Она была жива. В свете трех угольных лампочек я увидел ее согнутую червячком фигурку в дальнем углу, у стены - она сидела на кушетке, подтянув к подбородку колени и крепко обхватив их руками. Огромные глаза смотрели сквозь меня, а на тонких запястьях, как следы от наручников, темнели смазанные йодом ссадины - больше я ничего не увидел, кроме серенького платья и чулок сеточкой. Кто-то принес Хиле чашку кофе и три ромовые бабы на расписной тарелке и поставил все это на гнутоногий стул, но кофе уже не дымился, а над сладостями деловито кружилась оса. Все стояло нетронутое.

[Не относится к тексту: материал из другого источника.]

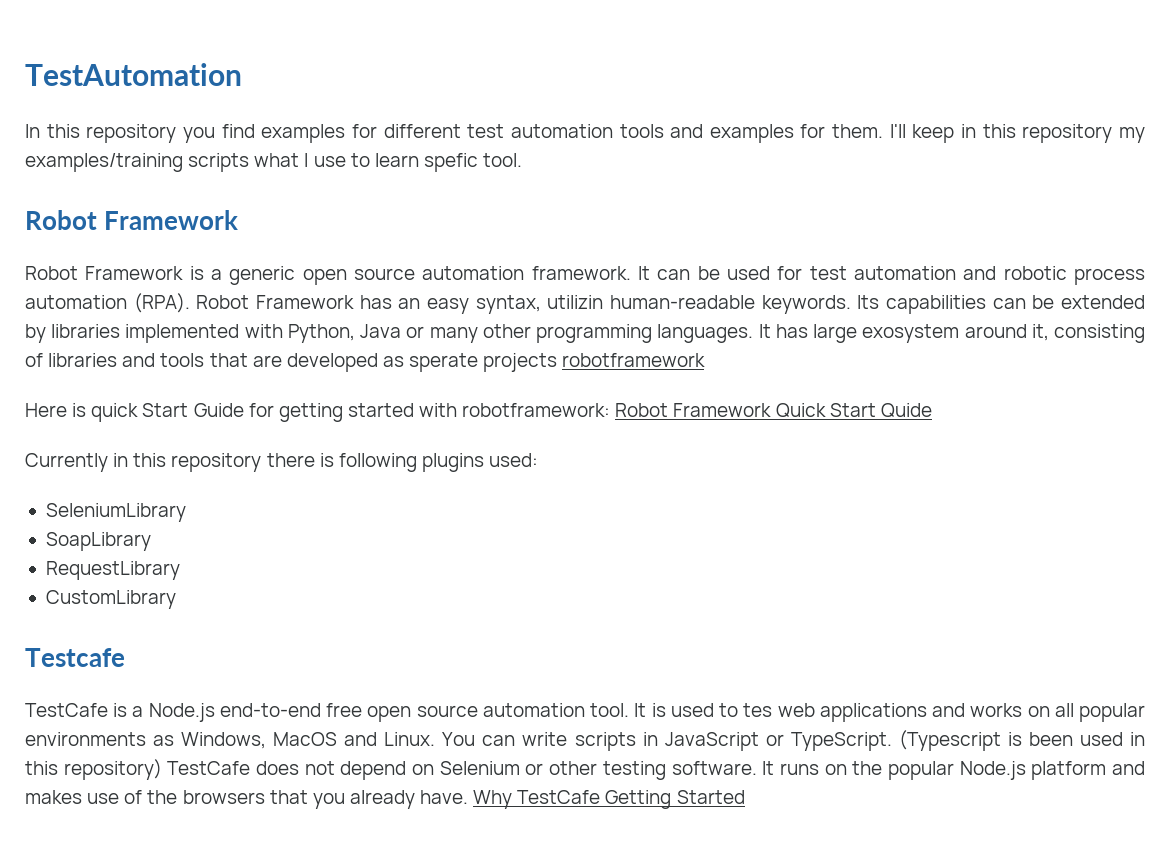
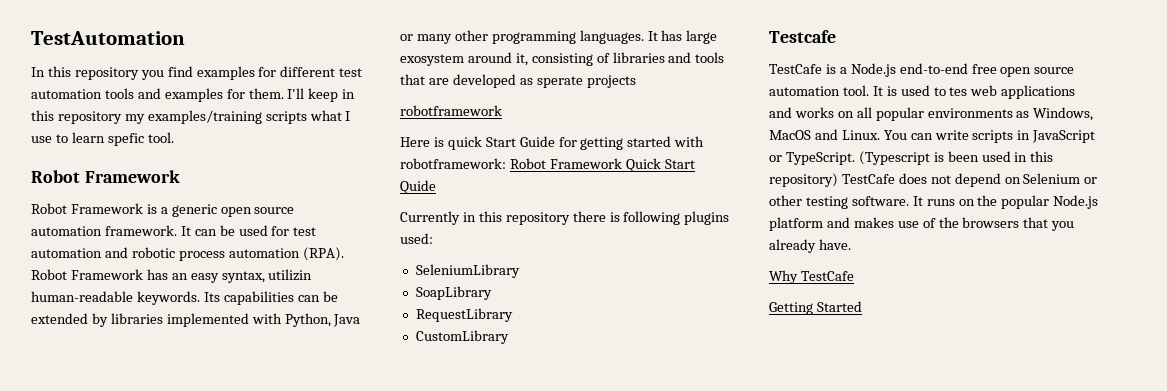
(558, 362) none -> (636, 81) //
(469, 797) none -> (851, 244) //
(601, 797) none -> (854, 276) //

Я вошел, чувствуя, что не надо кричать, возмущаться, проклинать, нужно просто впитать в себя молчание этой комнатки с серыми стенами, стать его частью, стать воздухом, который лечит. Хиля не шевельнулась и не заметила меня, она вдруг стала очень далекой, не такой, как еще день назад, и словно истаявшей, тоненькой и прозрачной. В неподвижных зрачках отражались три лампочки и мое белое лицо, прядь волос свесилась, перечеркивая глаз и щеку, и я неожиданно и совсем некстати вспомнил экскурсию в морг Управления, где лежали жертвы убийств, в основном, молодые цветущие люди. У них - у трупов - тоже были вот такие спокойные, пустые, остановившиеся глаза, зеркально отражающие свет ярких ламп и ничего больше.